WHAT YOU WILL DO:
Could you restate all of the records exactly, leaving out the pictures?

[Opening DATA TO USE section]

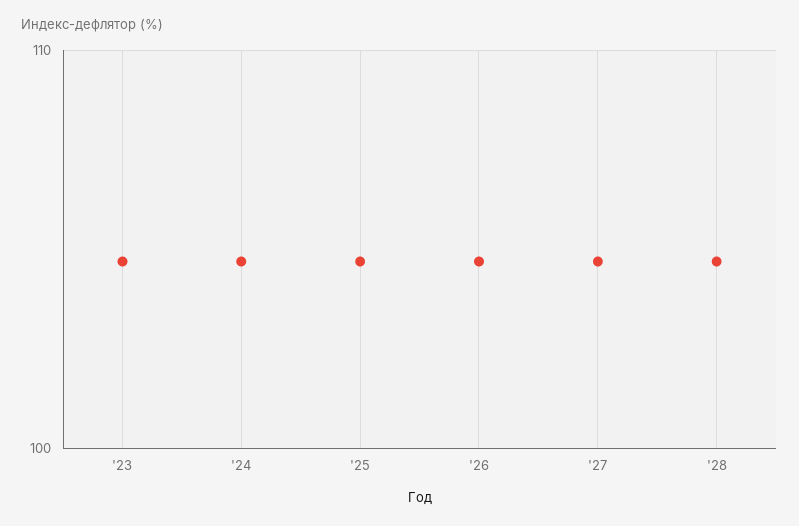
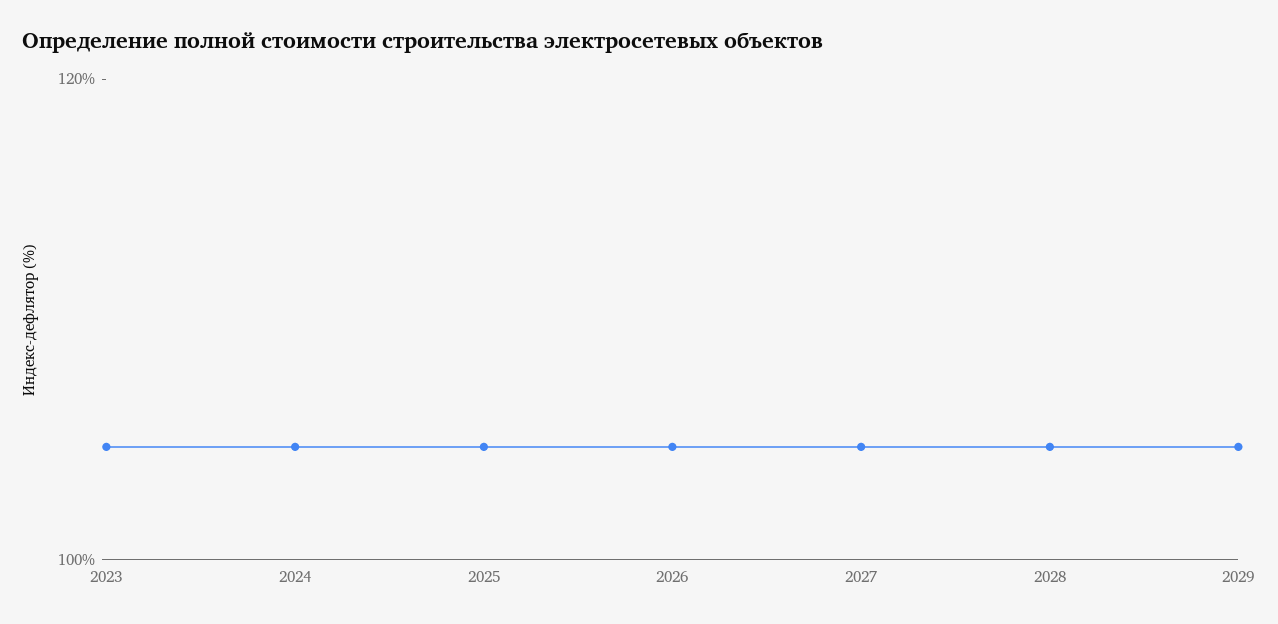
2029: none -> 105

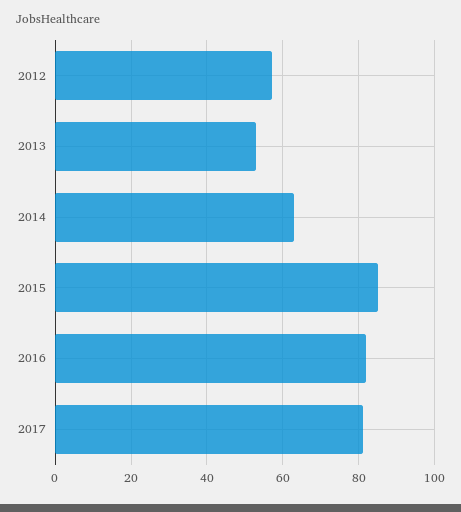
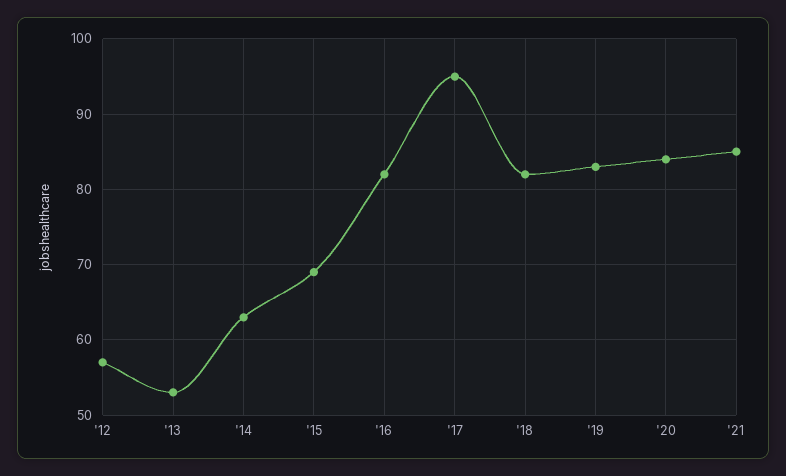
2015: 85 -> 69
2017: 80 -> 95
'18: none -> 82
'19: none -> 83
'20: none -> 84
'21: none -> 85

[Closing DATA TO USE section]

TASK SOLUTION:
2029: none -> 105

2015: 85 -> 69
2017: 80 -> 95
'18: none -> 82
'19: none -> 83
'20: none -> 84
'21: none -> 85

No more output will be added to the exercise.